EXERCISE REQUIREMENTS
When you transcribe the listing, keep each line exact and drop the pictures.

EXERCISE MATERIAL

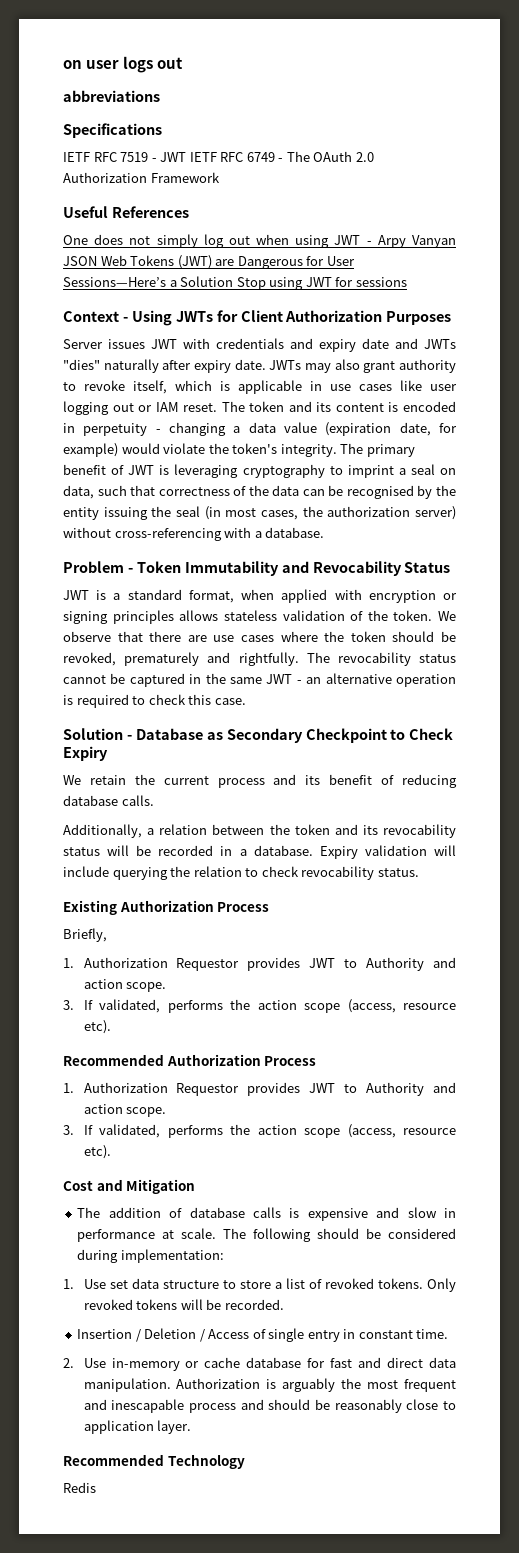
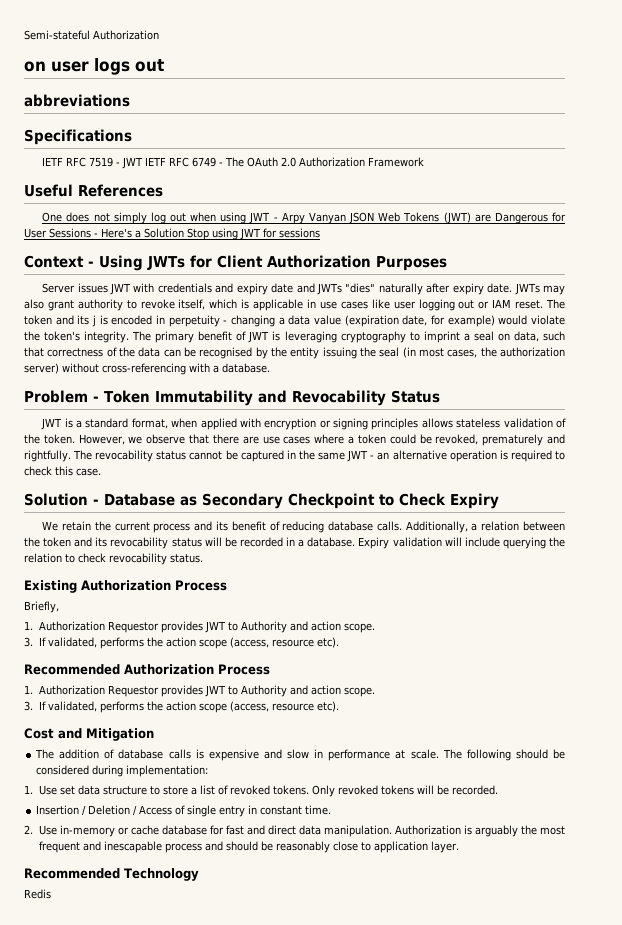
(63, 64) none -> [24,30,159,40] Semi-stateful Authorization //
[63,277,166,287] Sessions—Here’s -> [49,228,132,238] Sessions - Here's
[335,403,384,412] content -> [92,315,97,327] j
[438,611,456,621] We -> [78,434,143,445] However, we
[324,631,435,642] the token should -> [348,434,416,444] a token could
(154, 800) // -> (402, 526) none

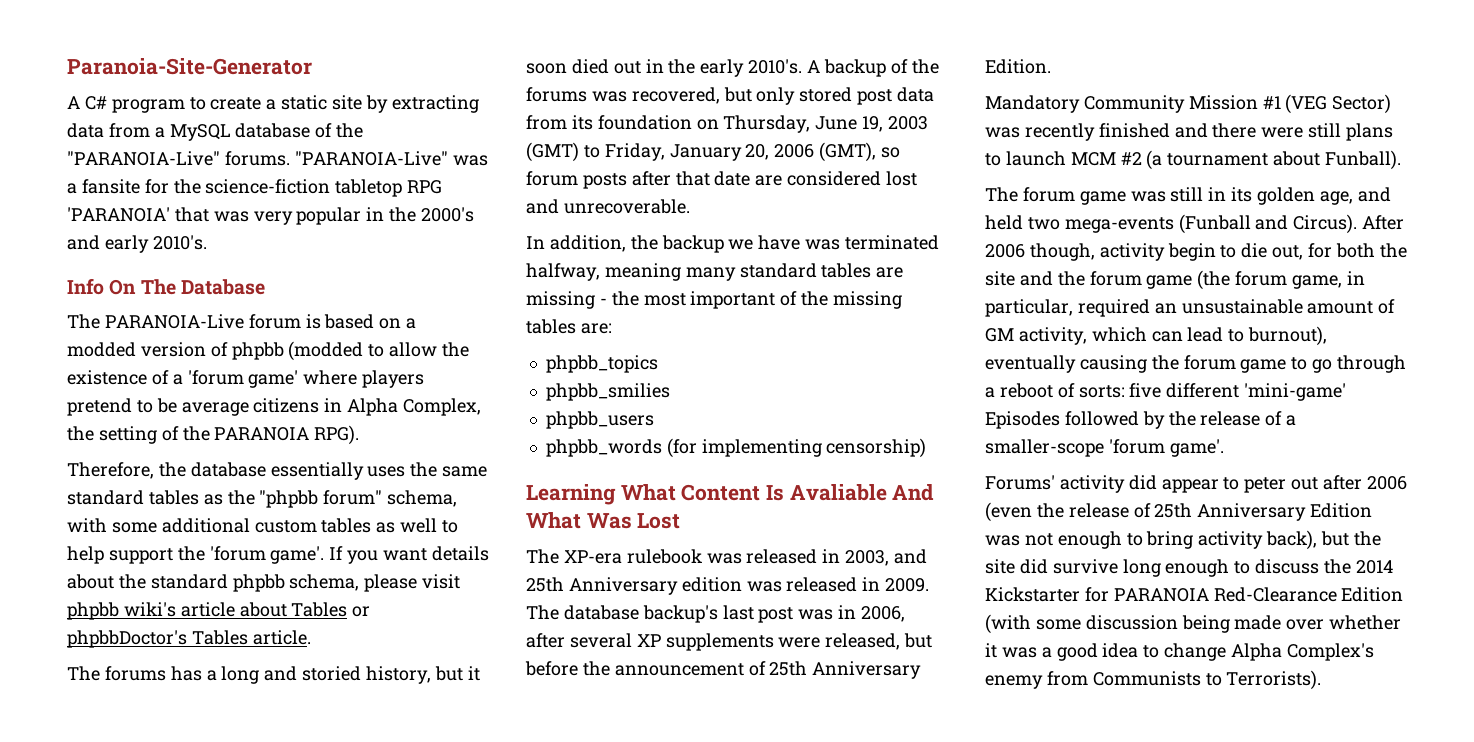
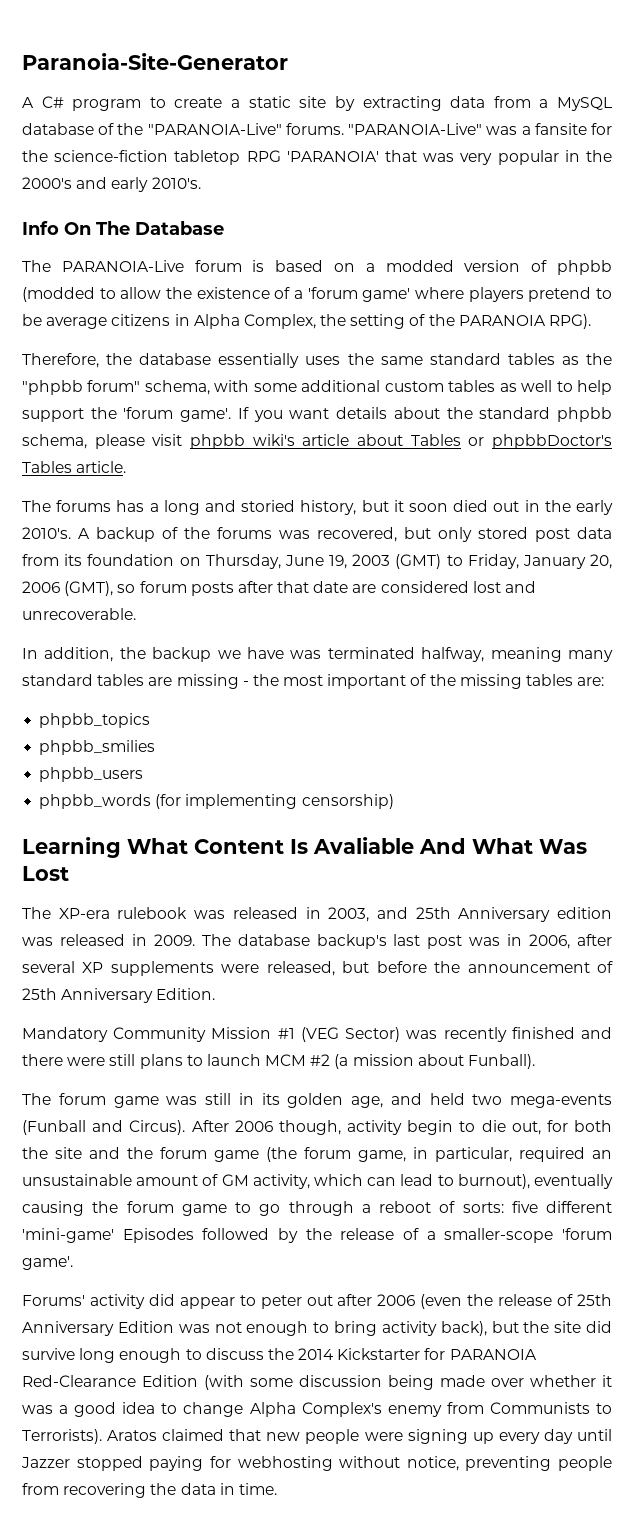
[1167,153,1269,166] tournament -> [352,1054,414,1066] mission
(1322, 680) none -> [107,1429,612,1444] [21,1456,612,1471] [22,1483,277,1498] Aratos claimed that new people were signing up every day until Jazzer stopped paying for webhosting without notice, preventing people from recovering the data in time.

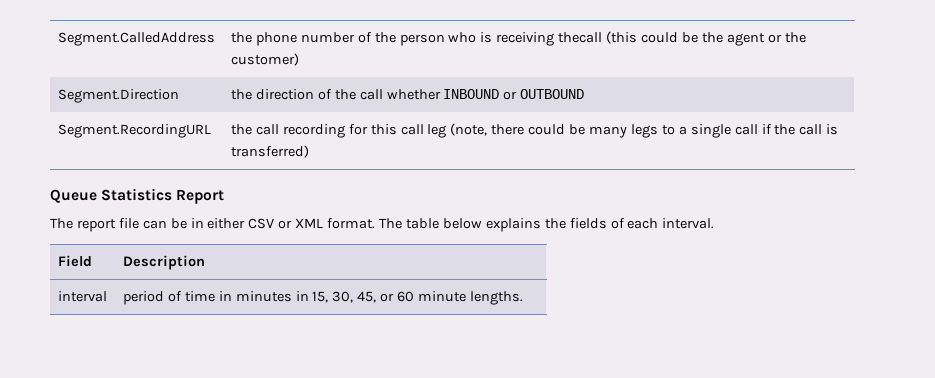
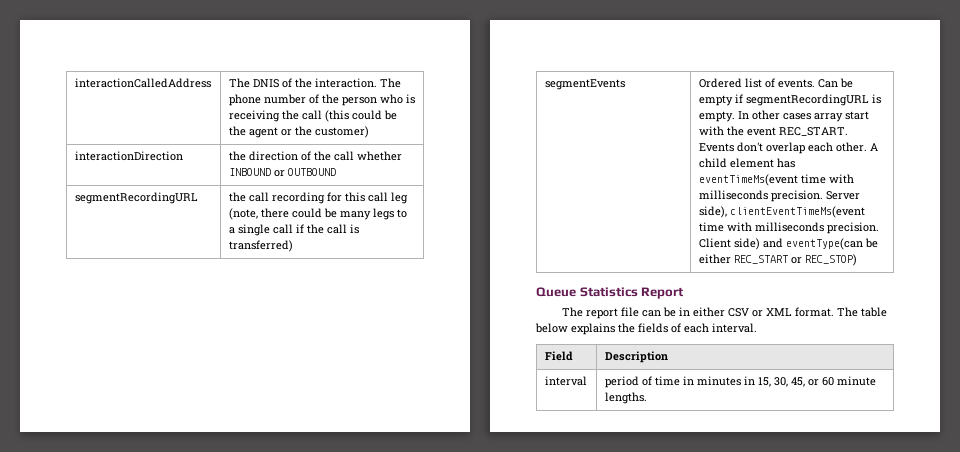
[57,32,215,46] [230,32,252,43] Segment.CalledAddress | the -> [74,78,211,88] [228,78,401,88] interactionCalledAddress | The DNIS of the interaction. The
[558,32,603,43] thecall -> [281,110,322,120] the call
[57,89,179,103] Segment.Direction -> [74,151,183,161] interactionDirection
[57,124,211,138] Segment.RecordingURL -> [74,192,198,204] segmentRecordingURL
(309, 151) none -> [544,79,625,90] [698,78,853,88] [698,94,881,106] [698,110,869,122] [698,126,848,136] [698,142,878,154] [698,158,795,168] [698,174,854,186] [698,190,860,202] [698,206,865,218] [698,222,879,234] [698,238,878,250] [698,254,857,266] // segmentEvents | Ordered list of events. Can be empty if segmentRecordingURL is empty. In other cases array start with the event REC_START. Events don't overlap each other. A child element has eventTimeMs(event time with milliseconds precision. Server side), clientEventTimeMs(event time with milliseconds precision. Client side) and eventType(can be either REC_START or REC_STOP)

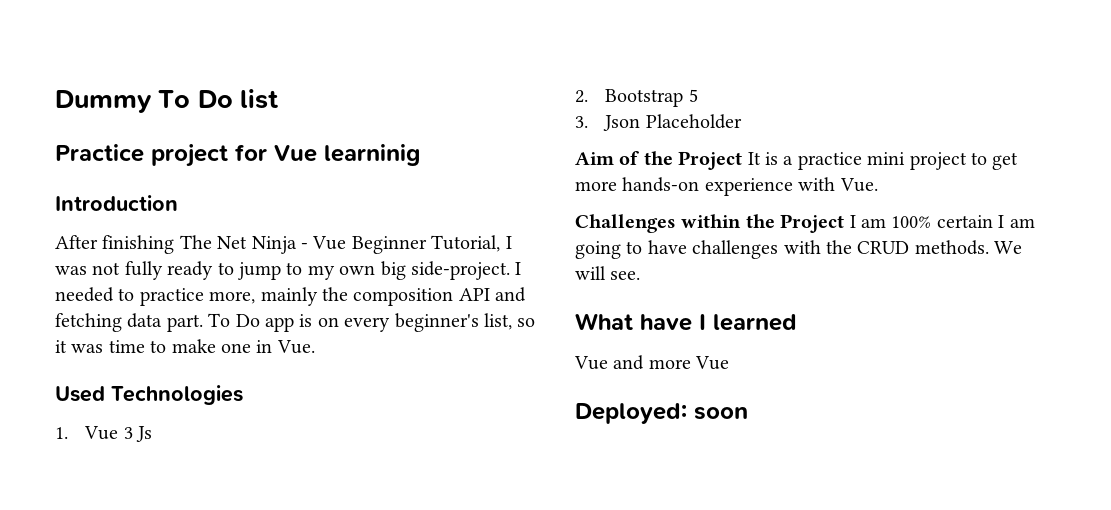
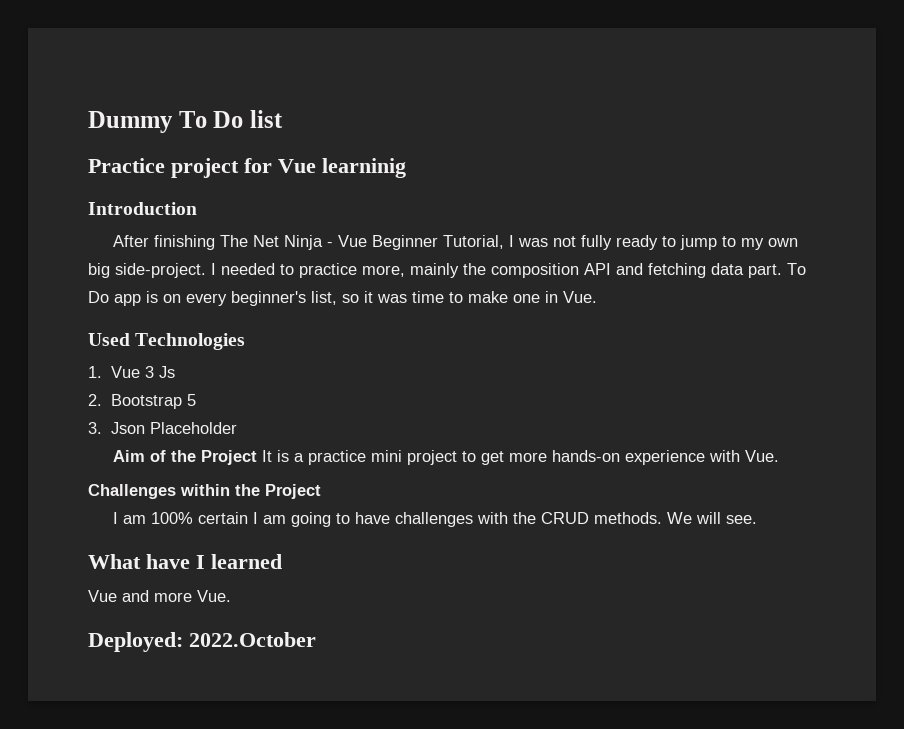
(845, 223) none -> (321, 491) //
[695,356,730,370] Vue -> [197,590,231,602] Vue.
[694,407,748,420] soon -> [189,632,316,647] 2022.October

TASK OUTPUT
(63, 64) none -> [24,30,159,40] Semi-stateful Authorization //
[63,277,166,287] Sessions—Here’s -> [49,228,132,238] Sessions - Here's
[335,403,384,412] content -> [92,315,97,327] j
[438,611,456,621] We -> [78,434,143,445] However, we
[324,631,435,642] the token should -> [348,434,416,444] a token could
(154, 800) // -> (402, 526) none

[1167,153,1269,166] tournament -> [352,1054,414,1066] mission
(1322, 680) none -> [107,1429,612,1444] [21,1456,612,1471] [22,1483,277,1498] Aratos claimed that new people were signing up every day until Jazzer stopped paying for webhosting without notice, preventing people from recovering the data in time.

[57,32,215,46] [230,32,252,43] Segment.CalledAddress | the -> [74,78,211,88] [228,78,401,88] interactionCalledAddress | The DNIS of the interaction. The
[558,32,603,43] thecall -> [281,110,322,120] the call
[57,89,179,103] Segment.Direction -> [74,151,183,161] interactionDirection
[57,124,211,138] Segment.RecordingURL -> [74,192,198,204] segmentRecordingURL
(309, 151) none -> [544,79,625,90] [698,78,853,88] [698,94,881,106] [698,110,869,122] [698,126,848,136] [698,142,878,154] [698,158,795,168] [698,174,854,186] [698,190,860,202] [698,206,865,218] [698,222,879,234] [698,238,878,250] [698,254,857,266] // segmentEvents | Ordered list of events. Can be empty if segmentRecordingURL is empty. In other cases array start with the event REC_START. Events don't overlap each other. A child element has eventTimeMs(event time with milliseconds precision. Server side), clientEventTimeMs(event time with milliseconds precision. Client side) and eventType(can be either REC_START or REC_STOP)

(845, 223) none -> (321, 491) //
[695,356,730,370] Vue -> [197,590,231,602] Vue.
[694,407,748,420] soon -> [189,632,316,647] 2022.October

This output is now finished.